Background information
- Born: Paul Leary Walthall May 7, 1957 (age 69) San Antonio, Texas, U.S.
- Genres: Alternative rock; punk rock; psychedelic rock; experimental rock; noise rock; hardcore punk; industrial metal;
- Occupations: Musician; record producer;
- Instruments: Guitar; keyboards;
- Years active: 1981–present

= Paul Leary =

American rock musician

Paul Leary Walthall (born May 7, 1957), known as Paul Leary, is an American musician and record producer from Austin, Texas, best known as the lead guitarist and occasional lead vocalist for the rock band Butthole Surfers. He is also the producer of a number of songs and albums by other bands, including U2, Sublime, Meat Puppets, Daniel Johnston, The Reverend Horton Heat, Pepper, Maggie Walters, Bad Livers, Slightly Stoopid, and The Refreshments. Leary produced Sublime with Rome's debut album, Yours Truly.

In 1991, Leary released a solo album entitled The History of Dogs. In 1994, he appeared on the song "Lounge Fly" from the multi-platinum album Purple by Stone Temple Pilots. He also performed backing vocals on the Meat Puppets and Bad Livers respective renditions of his song "Pee Pee the Sailor". Leary appeared on one track on the 1999 John Paul Jones (ex-Led Zeppelin) solo album Zooma. He formed a new band called The Cocky Bitches (formerly Carny) and in 2014 contributed three songs to the Melvins album Hold It In.

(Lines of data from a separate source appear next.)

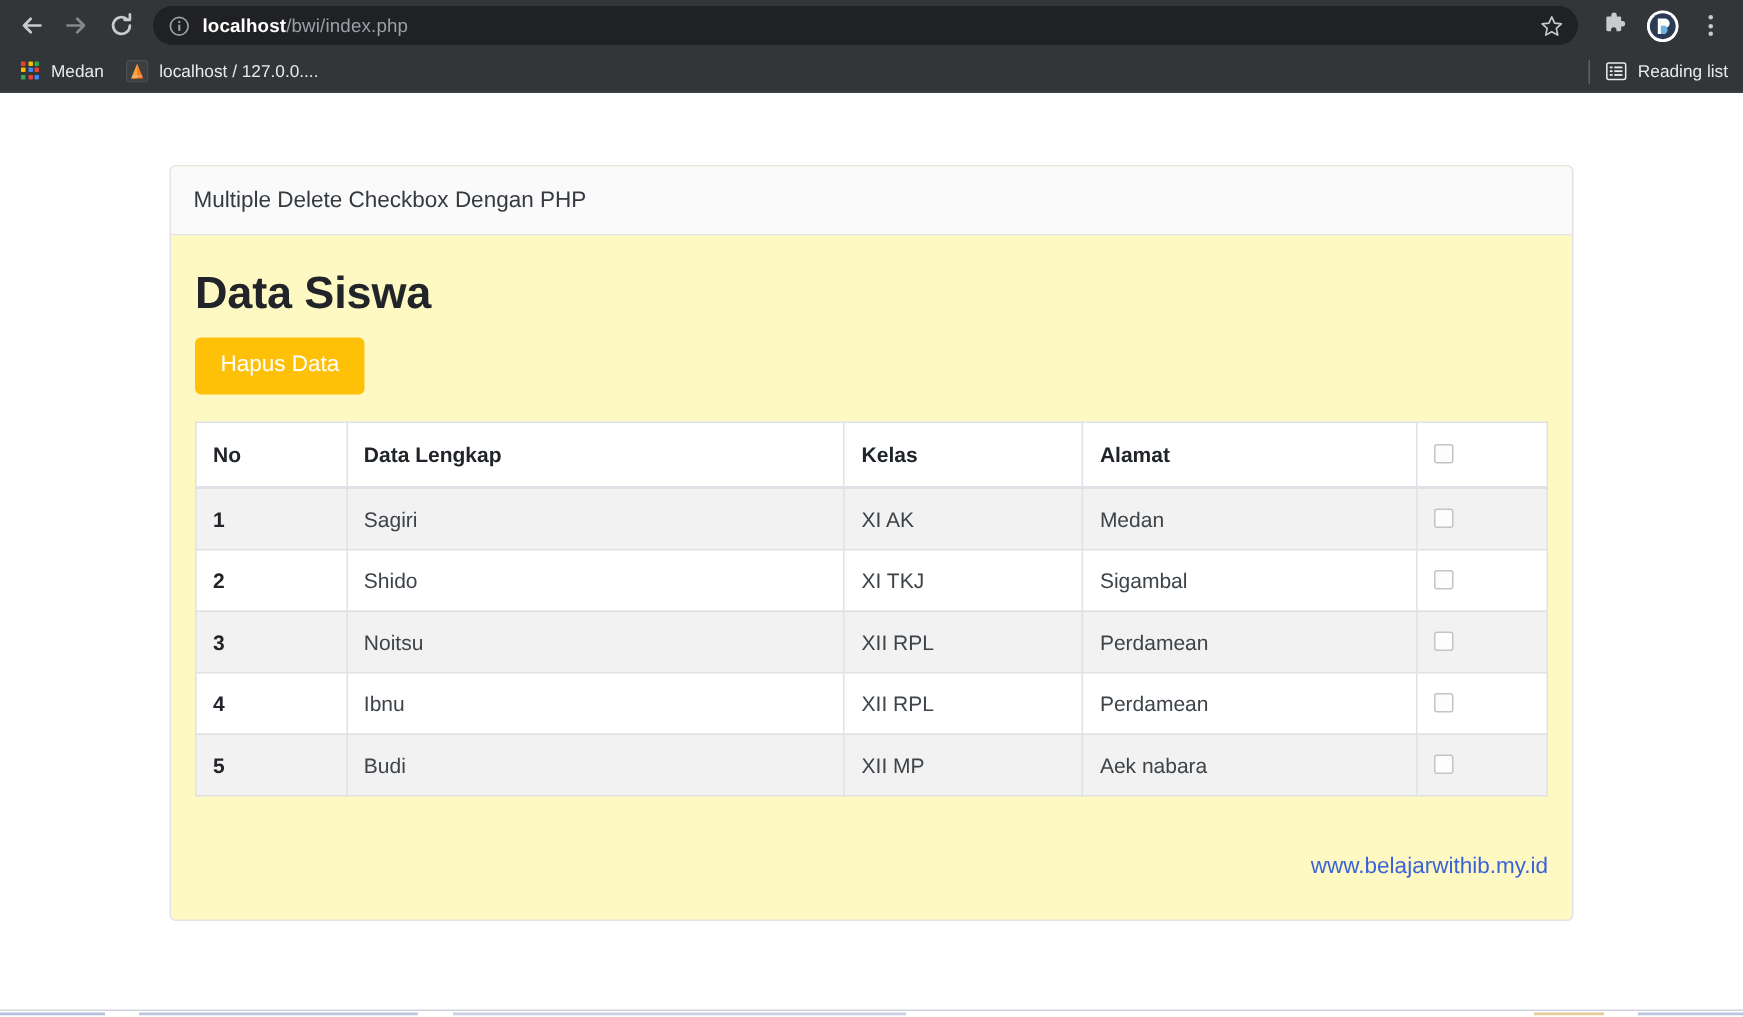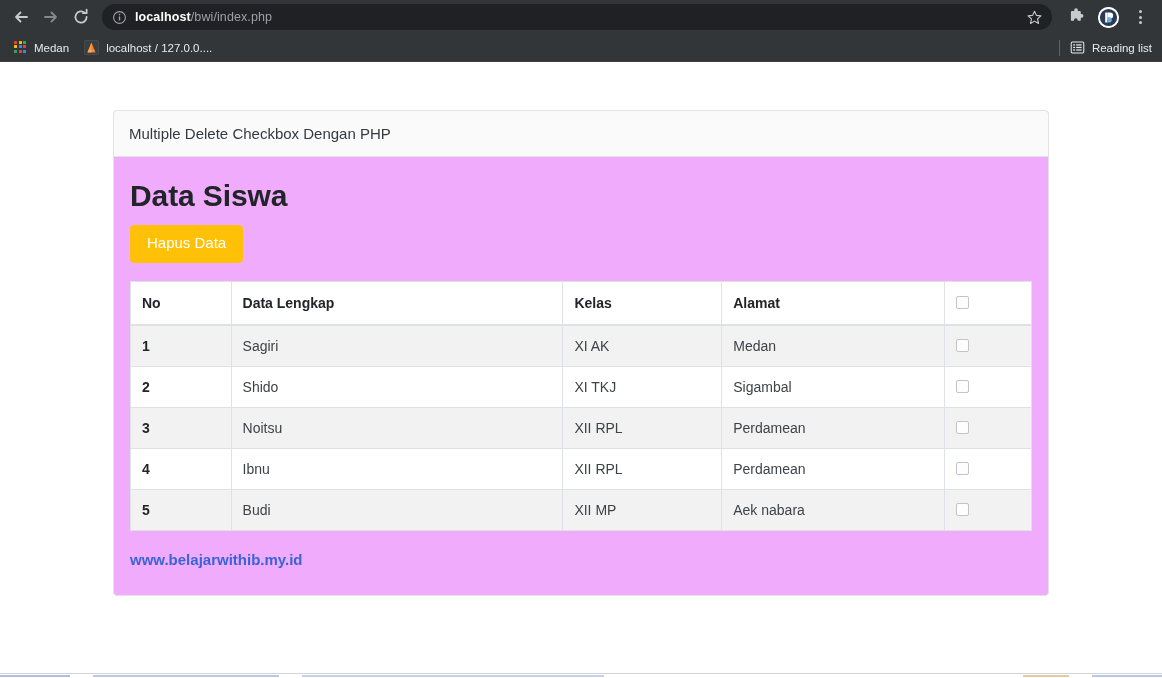--- a/index.html
+++ b/index.html
@@ -148,7 +148,7 @@
   .card {
     border: 1px solid #e3e3e3;
     border-radius: 4px;
-    background: #f0abfc;
+    background: #fef9c3;
   }
   .card-header {
     background: #fafafa;

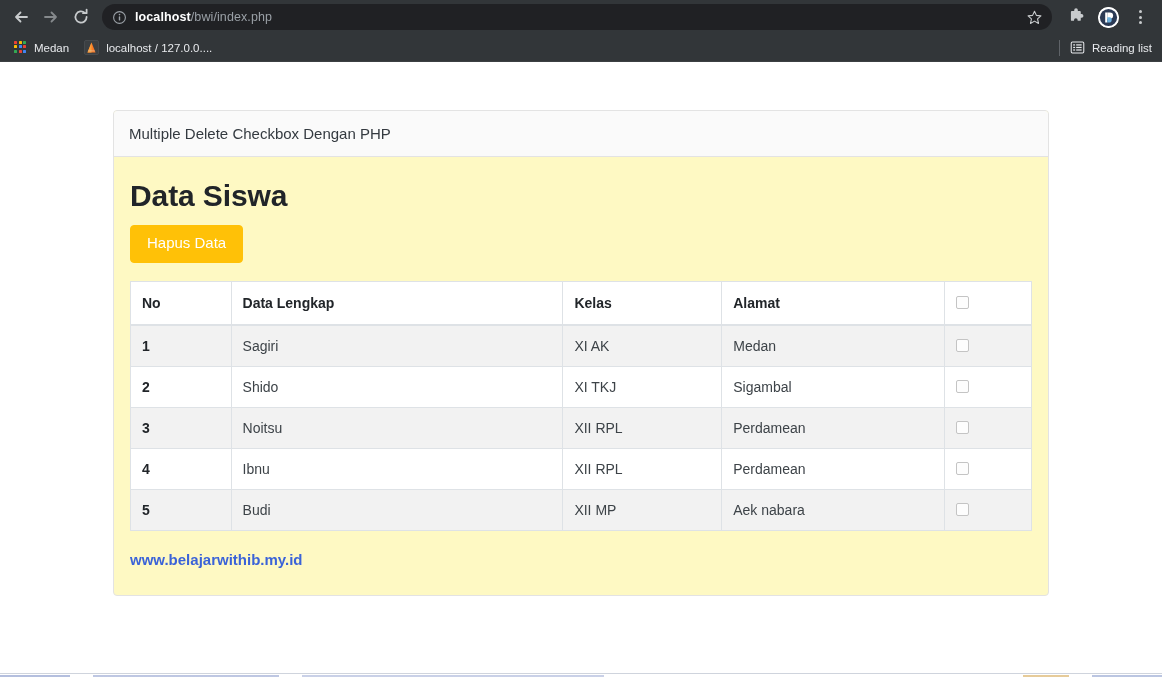--- a/index.html
+++ b/index.html
@@ -228,10 +228,9 @@
   }
 
   .site-link-wrap {
-    text-align: left;
-    margin-top: 20px;
+    text-align: right;
+    margin-top: 38px;
     margin-bottom: 6px;
-    font-weight: bold;
   }
   .site-link {
     color: #3b63d8;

Leary released Born Stupid, his second solo album, on February 12, 2021, via Shimmy-Disc.
He released a newly re-mastered LP of The History of Dogs as The History of Dogs, Revisted (with two additional bonus songs from the original 1990 sessions that were not included on the original LP) on June 17, 2022, also via Shimmy-Disc.